Suatu hal yang berbeda dengan gerakan tasawuf klasik. Selain sebagai olah rohani, tasawuf pada waktu itu berperan melancarkan gerakan oposisi keagamaan (pious opposition) terhadap praktik-praktik penindasan. Oposisi yang dilokomotifi oleh Hasan al-Bashri adalah se­buah contoh gerakan tasawuf yang paling fasih menentang despotisme politik peme­rintahan Umawi di Damas­kus. Pada saat ini, ideologi oposisi justru direbut oleh gerakan-gerakan Islam, seperti al-Ikhwan al-Muslimin, Ja­miah Islam, atau Hizb al-Tahrir lewat slogan-slogan otensitas yang mereka usung. Dikhawatirkan, redanya ideo­logi oposisi berdampak me­nger­dilnya kiprah dan akti­vitas tasawuf menjadi mis­tisisme an sich.
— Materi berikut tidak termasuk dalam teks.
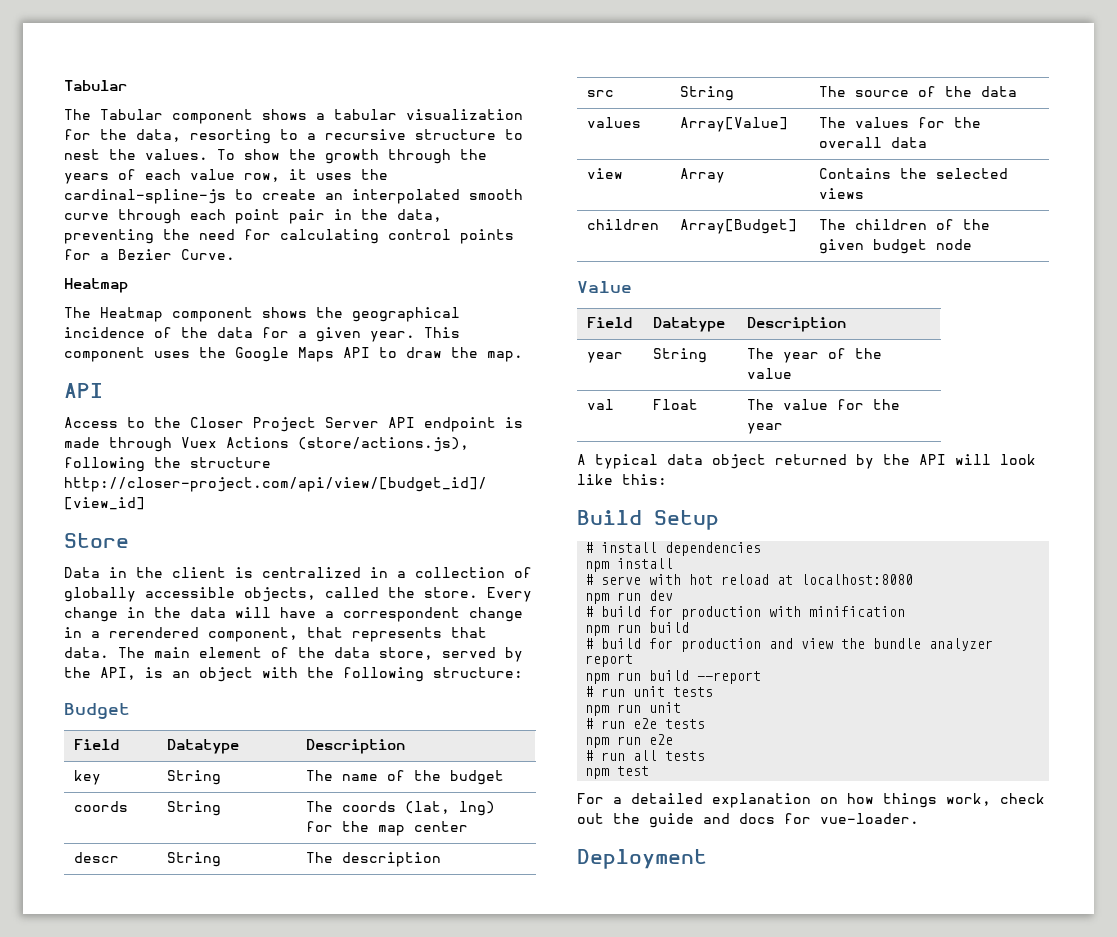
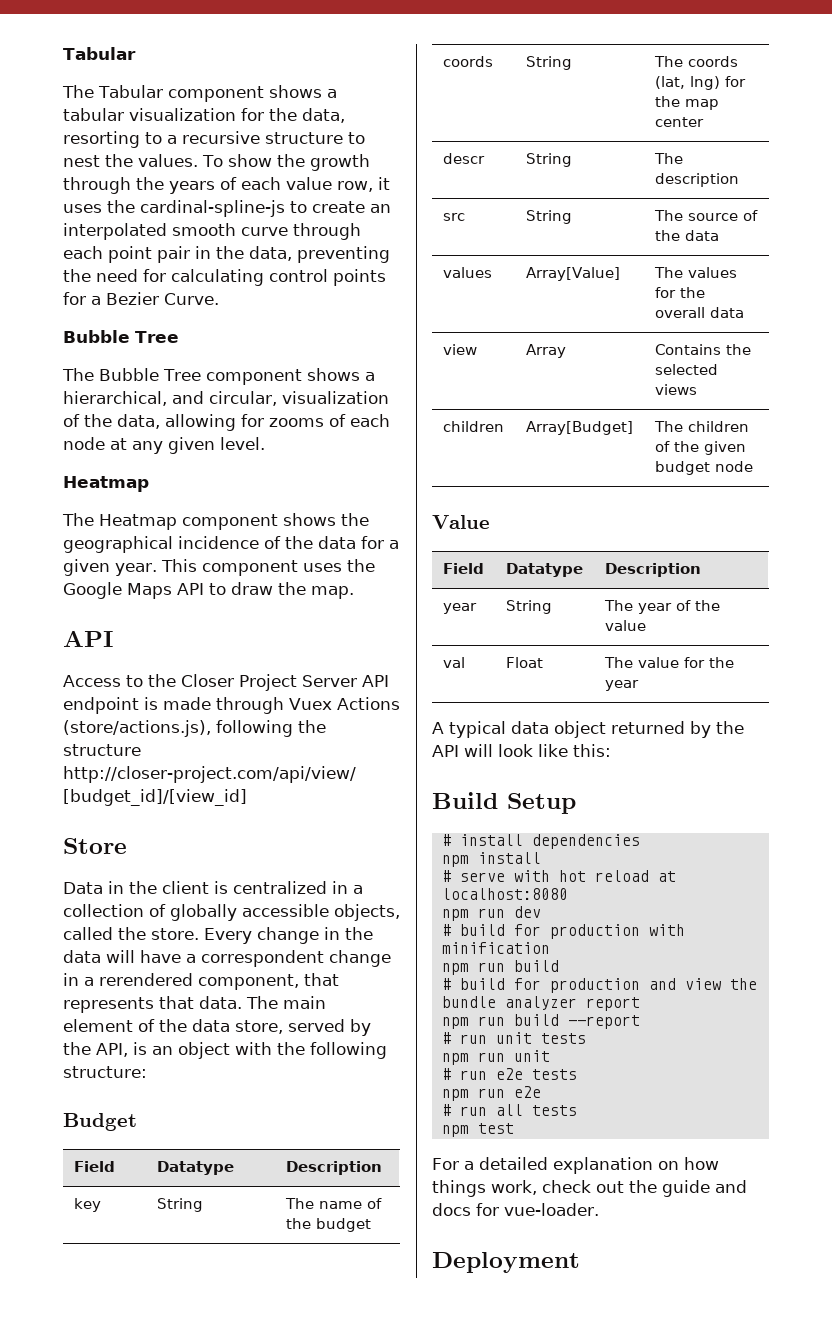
(235, 254) none -> [63,330,179,343] [62,368,375,385] [63,391,389,406] [63,414,390,431] [63,437,265,454] // Bubble Tree // The Bubble Tree component shows a hierarchical, and circular, visualization of the data, allowing for zooms of each node at any given level.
Ketiga, tasawuf cenderung bergeser ke arah pluralisme keberagamaan. Pluralisme dalam tasawuf bisa dilacak dari model spiritual dialogue yang melibatkan agama-agama yang berbeda. Dialog spiritual ini merambat me­lalui aspek esoteris agama, seperti ditawarkan misalnya oleh Schuon (1975), Schimmel dan Falaturi (1979), dan Seyyed Hossein Nasr dalam berbagai karyanya. Keter­libatan para cendekiawan Muslim dalam pelbagai forum kajian spiritualitas lintas agama, semacam Anand Kris­hna atau Brahma Kumaris, dan organisasi-organisasi dialog antaragama, seperti Paramadina, Interfidei, dan MADIA juga mengalamatkan kecenderungan tersebut.
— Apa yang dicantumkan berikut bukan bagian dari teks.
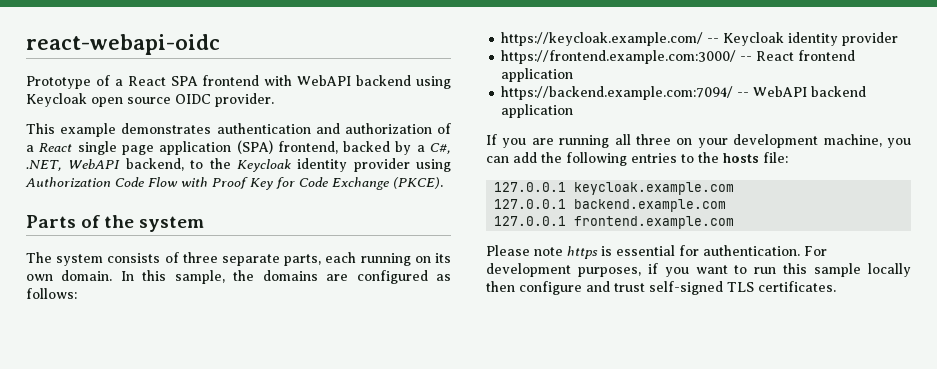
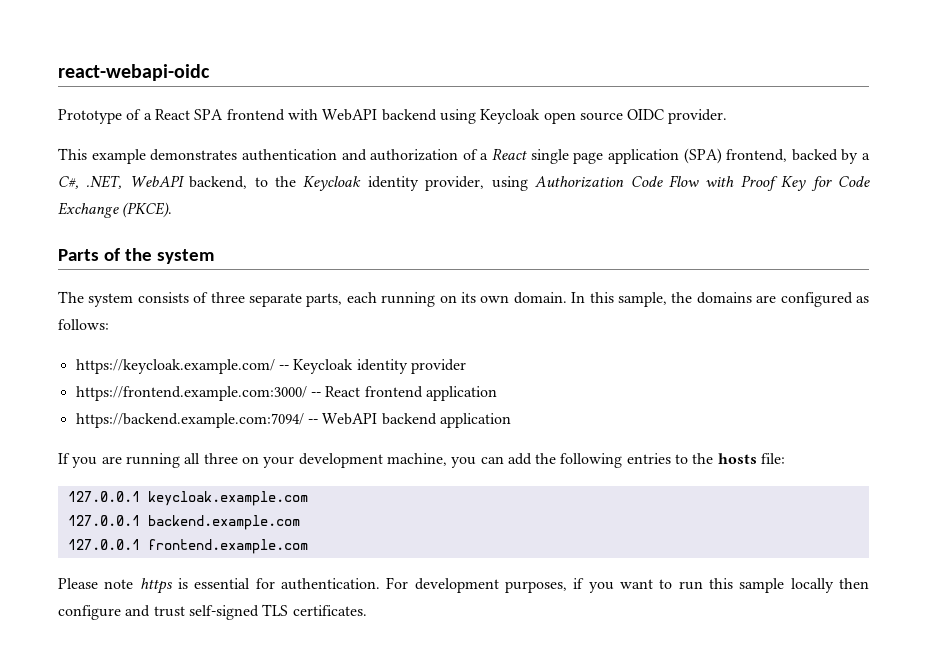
[353,158,410,172] provider -> [425,176,485,191] provider,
Persoalannya bukan ter­letak pada keabsahan atau ketidakabsahan pluralisme dalam tasawuf. Perkaranya, pluralisme berisiko ter­perang­kap pada pembonsaian pesan-pesan legal-formal Islam yang notabene dipersonifikasikan dengan syariah. Sebagai ba­gian dari disiplin ilmu Islam tradisional, tasawuf saling berimpitan (interwoven) dengan syariat. Secara teologis, tanpa syariat, yang terkadang sarat dengan simbol-simbol ke­agamaan, ajaran tasawuf berpotensi menyesatkan, seperti klaim-klaim rela­tivisme nilai dan kebenaran. Secara sosiologis, integrasi syariat ke dalam tasawuf menghindari tasawuf dari citra eskapisme yang kini banyak mewarnai gerakan-gerakan spiritualisme lainnya.
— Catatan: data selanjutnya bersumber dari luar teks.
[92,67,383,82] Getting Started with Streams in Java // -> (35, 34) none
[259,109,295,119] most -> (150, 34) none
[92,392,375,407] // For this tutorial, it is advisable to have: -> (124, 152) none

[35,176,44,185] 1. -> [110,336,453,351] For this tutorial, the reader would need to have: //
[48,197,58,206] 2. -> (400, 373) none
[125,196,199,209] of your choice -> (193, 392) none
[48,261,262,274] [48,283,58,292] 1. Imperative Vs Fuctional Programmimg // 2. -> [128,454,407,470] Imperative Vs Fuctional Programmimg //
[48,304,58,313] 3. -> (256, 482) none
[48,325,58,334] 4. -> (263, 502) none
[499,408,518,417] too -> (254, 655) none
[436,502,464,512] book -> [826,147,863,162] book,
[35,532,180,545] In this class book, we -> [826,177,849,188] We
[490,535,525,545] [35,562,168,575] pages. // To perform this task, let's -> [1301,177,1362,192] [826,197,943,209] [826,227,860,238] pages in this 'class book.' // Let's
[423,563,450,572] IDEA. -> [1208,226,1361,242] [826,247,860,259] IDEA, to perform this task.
Saya sependapat dengan Budhy Munawar-Rachman bahwa demam tasawuf yang sekarang terjadi jangan di­simpul­kan berpindahnya eks­presi keberagamaan umat Islam dari satu ekstrem (fiqh) ke ekstrem yang lain (tasa­wuf). Kebangkitan tasawuf seyogianya menjadi awal dari kebangkitan minat terhadap kajian dan pendalaman ter­hadap disiplin-disiplin Islam yang lain, seperti tafsir dan falsafah. Sejumlah catatan di atas sama sekali tidak ber­maksud menafikan peran penganjur dan penganut ta­sawuf, tapi lebih sebagai introspeksi dan otokritik demi mendongkrak ikhtiar per­baikan di masa mendatang, agar umat Islam tidak ter­perangkap pada model ke­bangkitan spiritualitas semu. Di sinilah kita tegak sekarang. Mau kemana kita tentu meng­hajat­kan pemikiran kita semua.